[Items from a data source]
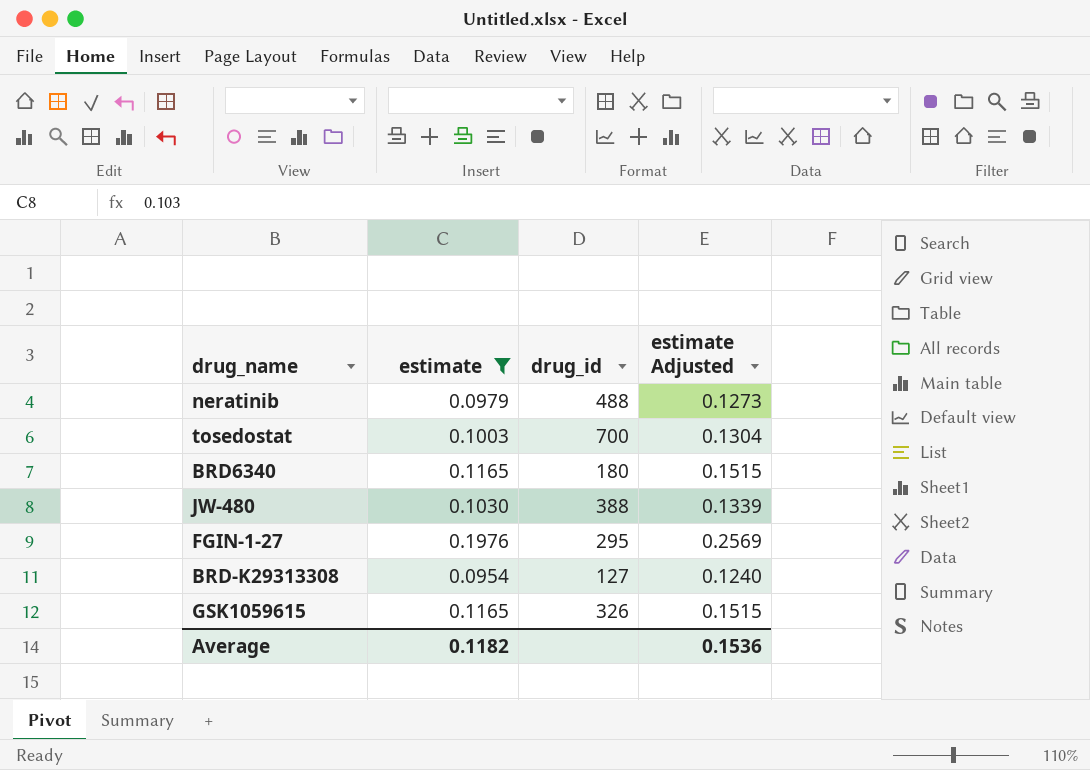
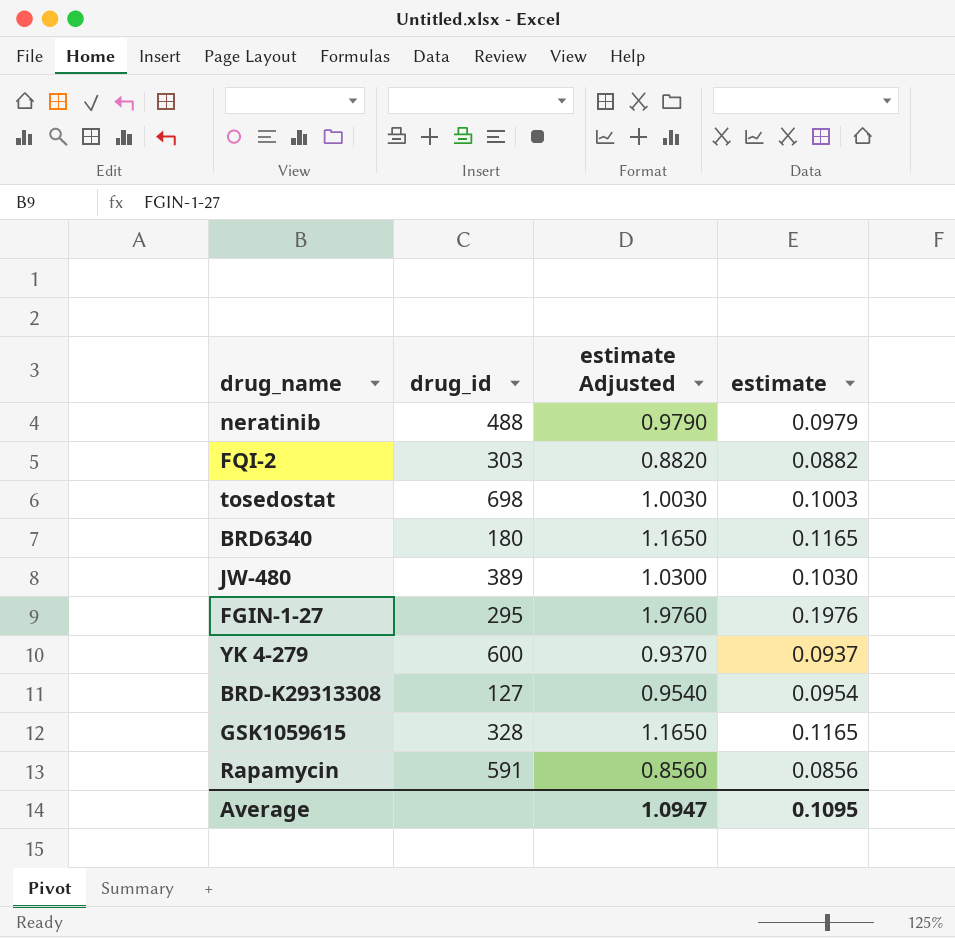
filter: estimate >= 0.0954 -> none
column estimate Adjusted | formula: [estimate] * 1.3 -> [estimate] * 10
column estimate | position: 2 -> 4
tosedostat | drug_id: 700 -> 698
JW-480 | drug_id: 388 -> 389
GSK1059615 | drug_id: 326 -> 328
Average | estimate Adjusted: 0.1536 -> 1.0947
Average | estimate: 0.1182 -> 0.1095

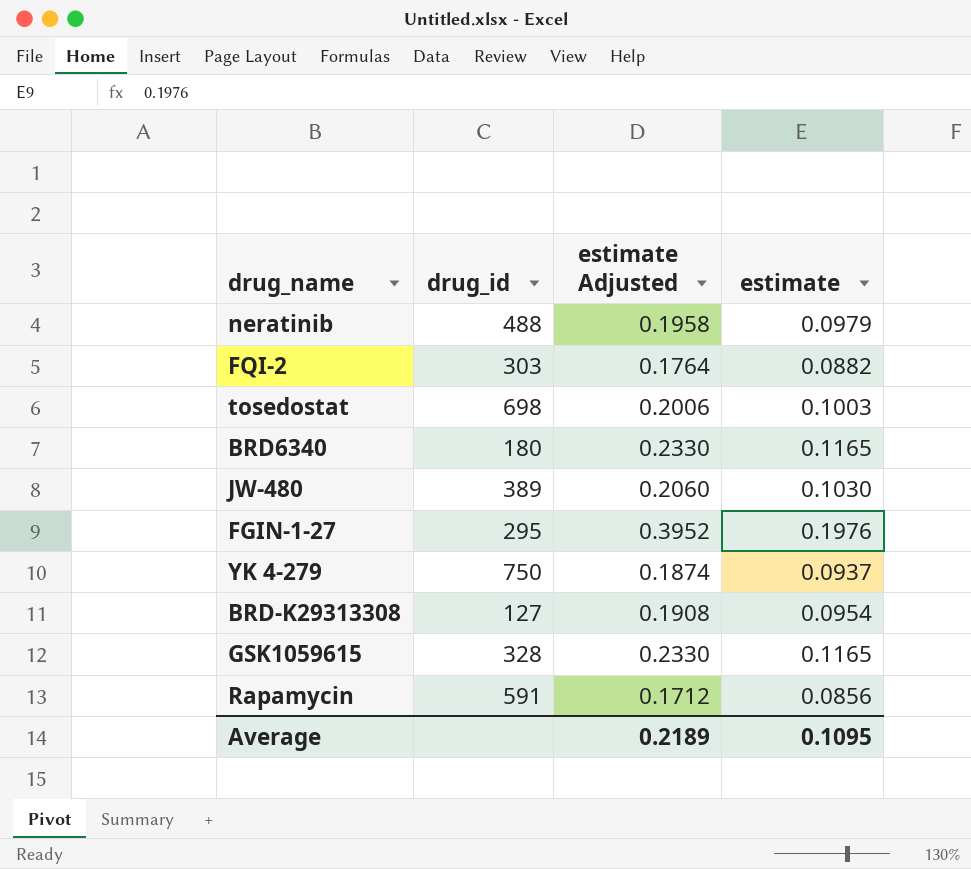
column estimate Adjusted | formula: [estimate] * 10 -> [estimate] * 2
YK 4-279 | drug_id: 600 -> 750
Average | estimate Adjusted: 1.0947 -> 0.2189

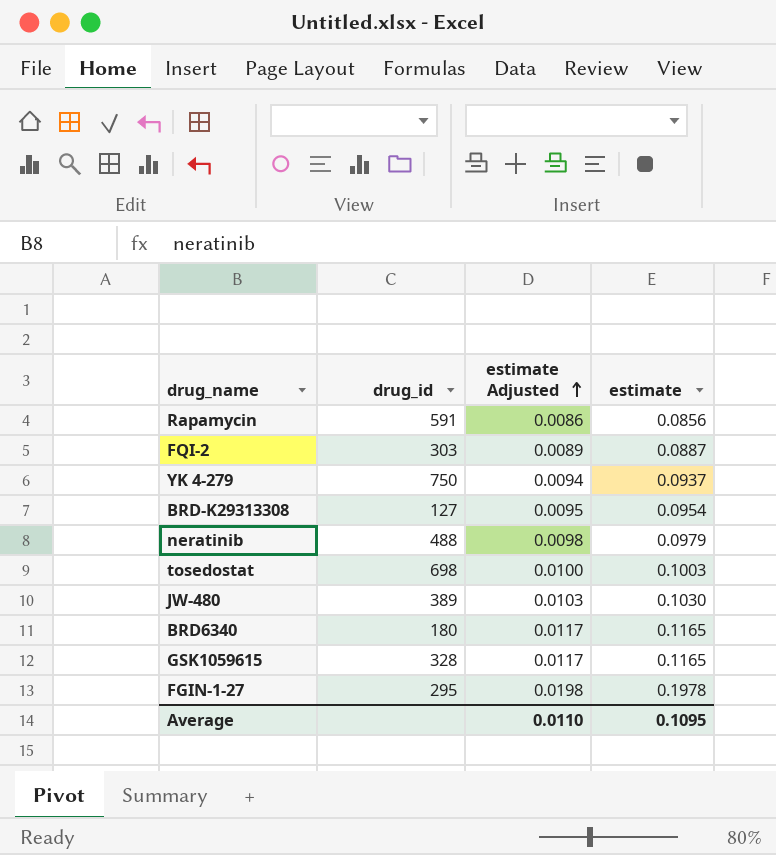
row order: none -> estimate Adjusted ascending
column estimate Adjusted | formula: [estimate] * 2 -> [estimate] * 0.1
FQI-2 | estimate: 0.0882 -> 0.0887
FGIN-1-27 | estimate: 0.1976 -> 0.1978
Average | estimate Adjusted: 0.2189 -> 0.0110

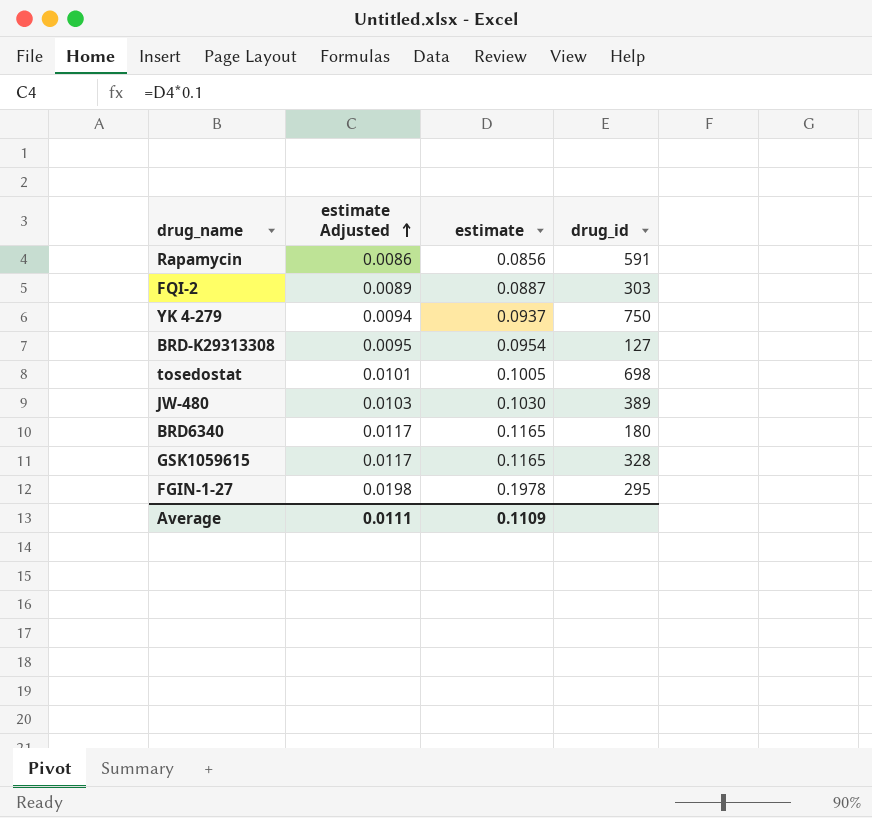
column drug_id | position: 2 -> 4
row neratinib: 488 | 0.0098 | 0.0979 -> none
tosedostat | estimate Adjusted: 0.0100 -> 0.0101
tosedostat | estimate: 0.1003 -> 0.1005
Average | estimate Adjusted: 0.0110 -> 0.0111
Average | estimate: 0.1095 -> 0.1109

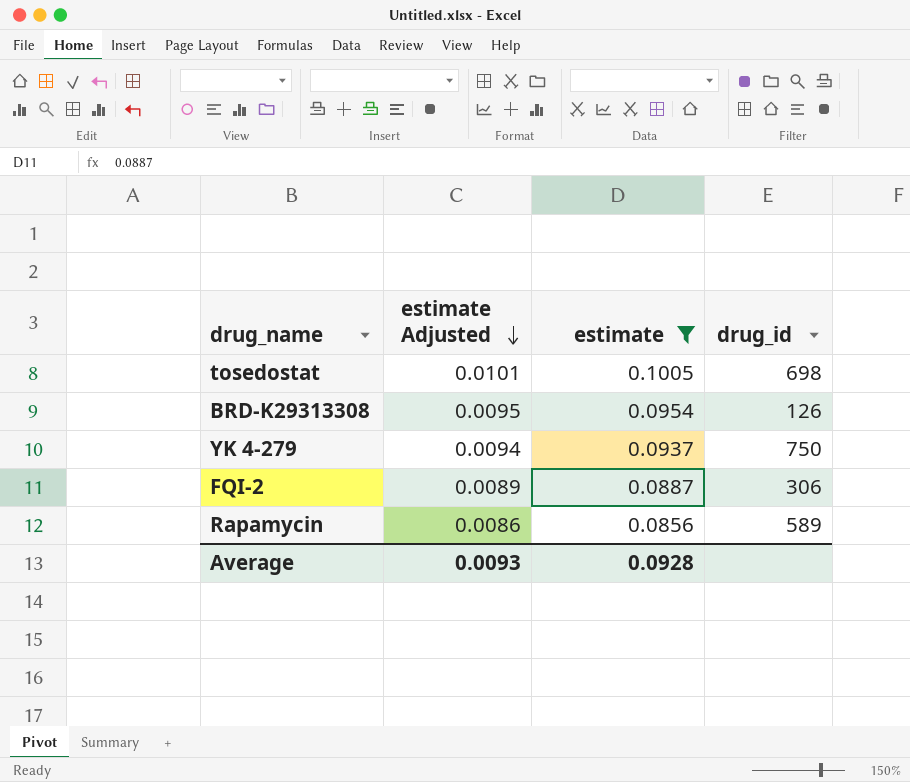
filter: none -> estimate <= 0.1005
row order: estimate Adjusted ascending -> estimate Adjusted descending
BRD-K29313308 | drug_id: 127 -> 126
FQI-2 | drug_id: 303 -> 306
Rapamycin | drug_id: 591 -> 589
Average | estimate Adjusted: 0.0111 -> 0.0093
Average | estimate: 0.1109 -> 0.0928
==
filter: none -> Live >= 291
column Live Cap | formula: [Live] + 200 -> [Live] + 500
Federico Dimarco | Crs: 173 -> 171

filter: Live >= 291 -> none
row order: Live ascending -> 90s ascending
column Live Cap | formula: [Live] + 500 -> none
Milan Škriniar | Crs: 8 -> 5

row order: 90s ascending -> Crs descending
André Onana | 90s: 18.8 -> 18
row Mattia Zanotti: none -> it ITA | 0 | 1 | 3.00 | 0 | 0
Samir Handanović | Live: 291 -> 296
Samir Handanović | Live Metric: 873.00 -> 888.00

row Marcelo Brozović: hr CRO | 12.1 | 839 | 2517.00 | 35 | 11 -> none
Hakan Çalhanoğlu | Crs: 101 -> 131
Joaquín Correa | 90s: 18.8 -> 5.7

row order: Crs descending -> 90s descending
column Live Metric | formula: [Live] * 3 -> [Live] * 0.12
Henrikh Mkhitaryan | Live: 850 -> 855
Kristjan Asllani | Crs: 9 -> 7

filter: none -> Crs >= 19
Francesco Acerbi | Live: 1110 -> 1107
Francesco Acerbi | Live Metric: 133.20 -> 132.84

# What you need to do:
Take each line above that holds the string "Metric" and copy it.

# Task output:
Samir Handanović | Live Metric: 873.00 -> 888.00
column Live Metric | formula: [Live] * 3 -> [Live] * 0.12
Francesco Acerbi | Live Metric: 133.20 -> 132.84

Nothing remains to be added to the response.